Kamis, 11 April 2019

Sebuah Jalan Penuh Alasan : Keraguan Berpolitik


Berkomentar tentang politik pada tahun politik memang cukup menyita energi. Apalagi acap kali menemukan individu atau kelompok yang saling menyudutkan satu sama lain. Padahal perbedaan itu salah satu nikmat yg harus disyukuri. Namun, banyak orang yang memandang berbeda.

Pada tahun politik ini aku sempat bersitegang dengan beberapa individu yang mengatasnamakan diri sebagai pendukung paslon 01 dan 02. Aku sebagai orang yang tidak memihak kepada siapapun selalu berusaha medudukan diri ditengah-tengah. Mengamati proses yang sedang berlangsung seraya melihat apa saja yang ditawarkan oleh masing-masing kubu.

Sampai saat ini mungkin aku termasuk orang yang naif, seringkali berbicara tentang proses politik namun belum memutuskan untuk terjun pada dunia itu. Hal tersebut sebetulnya bukan tanpa alasan, mengingat aku memang tidak tertarik untuk mencelupkan diri. Aku lebih memilih duduk dibangku penonton dan menikmati suguhan pertunjukan politik dari rekan-rekan politikus senior atau rekan-rekan sejawat yang sudah bermain dalam dunia politik.

Namun, benar apa yang dikatakan Plato, kita memang tidak bisa dipungkiri sebagai  homo politicus yang terlahir dengan elemen politik didalamnya. Dan begitupun denganku,  Aku tetap memiliki hasrat politik yang sama seperti rekan-rekan yang lain. Bedanya, aku memendam hasrat itu begitu dalam. Hingga akupun lupa kapan akan mengeluarkan semuanya.

Terkadang, dalam benakku selalu muncul rasa iri melihat rekan-rekan yang mampu menghabiskan waktu lama dengan lawan bicara politiknya. Apalagi orang-orang yang punya jiwa muda, seakan ada api idealisme yang berkobar pada sorot mata mereka.

Suatu waktu, aku bertemu dengan kawan lama yang sudah banyak membicarakan tentang politik praktis yang sudah lama kuhindari. Begitu terobsesinya dia untuk menjadi bagian dari pesta politik hingga menempuh banyak jalan untuk sampai ke pesta tersebut. Aku selau mengamati apa yang dia lakukan, terus terang saja aku muak ketika ia datang dengan topik yang sama berulang-uang.
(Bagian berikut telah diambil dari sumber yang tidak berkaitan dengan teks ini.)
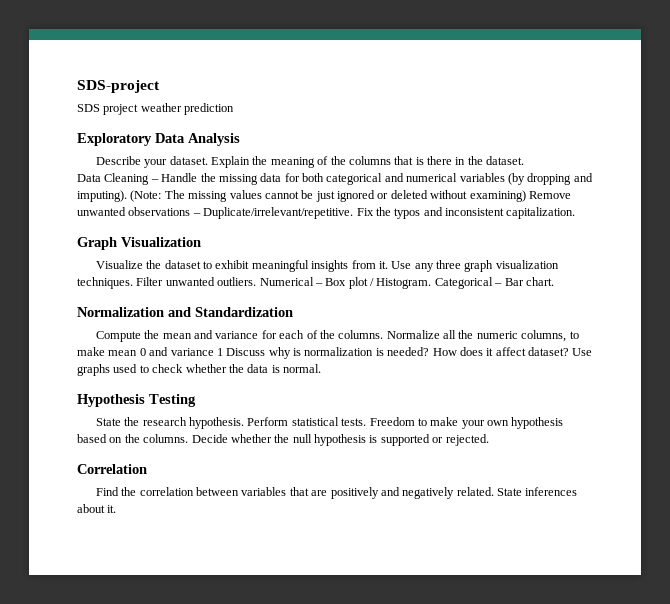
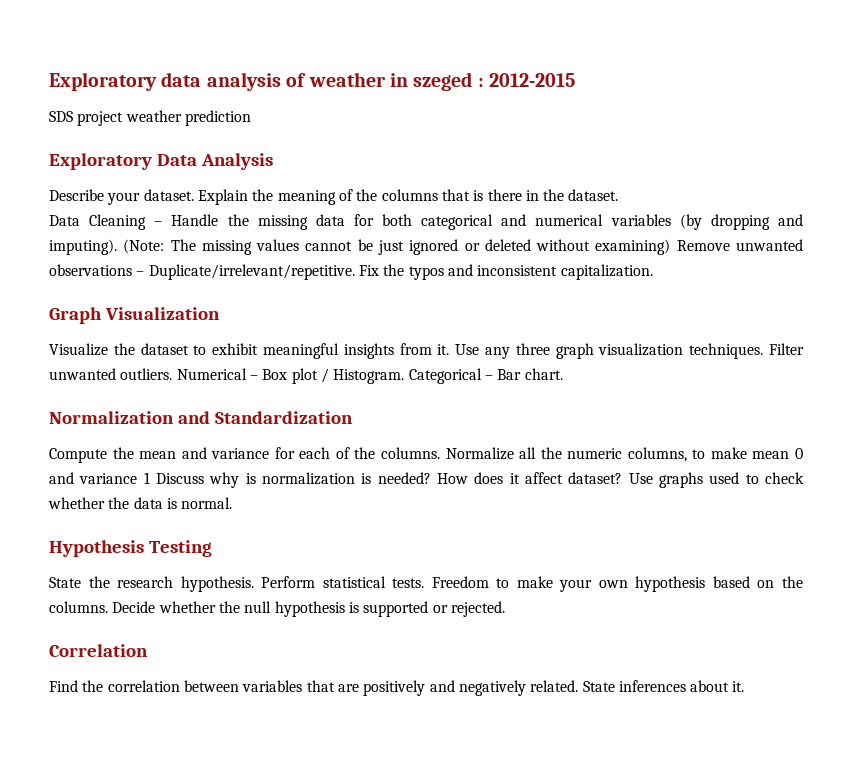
[77,80,160,93] SDS-project -> [49,72,576,91] Exploratory data analysis of weather in szeged : 2012-2015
Namun, tidak sama sekali memilikki mimpi yang lebih besar ketimbang menjadi orang-orang yang duduk di kursi parlemen. Bahkan, terkadang hal tersebut acapkali dijadikan sebagai guyonan yang menurutku itu menjengkelkan.
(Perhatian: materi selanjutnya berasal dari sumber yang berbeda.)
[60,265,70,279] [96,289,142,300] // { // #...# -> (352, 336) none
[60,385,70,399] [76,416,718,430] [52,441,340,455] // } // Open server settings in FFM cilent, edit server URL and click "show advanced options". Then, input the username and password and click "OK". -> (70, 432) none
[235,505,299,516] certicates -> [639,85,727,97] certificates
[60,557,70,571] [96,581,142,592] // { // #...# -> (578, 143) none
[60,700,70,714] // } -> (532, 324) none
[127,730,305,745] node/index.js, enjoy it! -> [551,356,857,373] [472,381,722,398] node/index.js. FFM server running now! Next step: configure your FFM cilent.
Namun, di sisi lain aku prihatin dan sangat bersimpati. Bukan karena apa yang ia inginkan namun pada nasibnya kelak ketika tahu lebih jauh dan merasakan sendiri begitu kerasnya dunia politik. Saat dia sendang bicara Aku mengamati, terlihat dari sorot matanya terlintas keraguan yang besar ketika aku membicarakan hal-hal kotor yang akan menimpanya.

Bagiku, politik itu bukan seperti dunia serius yang selalu kita pegang erat-erat seperti memutuskan tali mana yang akan kita pegang selamanya. Banyak hal yang tidak bisa diprediksi dan terlalu prediktif dan percaya adalah hal yang bodoh. 

Aku ingat pepatah politik lama “Tidak ada musuh dan kawan abadi dalam dunia politik yang ada hanya kepentingan yang abadi”. Sungguh absurd memang dunia politik itu, entah suka atau tidak itu lah akhir dari apa yang akan didapat ketika menyelam didalamnya.

Aku selalu mewanti-wanti kawanku  dengan pepatah “Kalah menjadi abung menang menjadi arang”, pilihan itu yang akan menghantui setiap langkah politik yang diambil.
Karena dalam dunia politik kita tidak melulu soal idealisme yang menggebu-gebu, ada banyak kompromi menyertainya. Terkadang hal itu mungkin busuk bagai buah mengkudu, namun ada sela-sela yang memiliki jalan yang manis seperti madu.

Itu lah konsekuensi, jujur saja aku belum sampai ketahap itu. Belum cukup bekalku untuk mampu bertahan, jika aku paksakan hanya penyesalan yang akan didapatkan.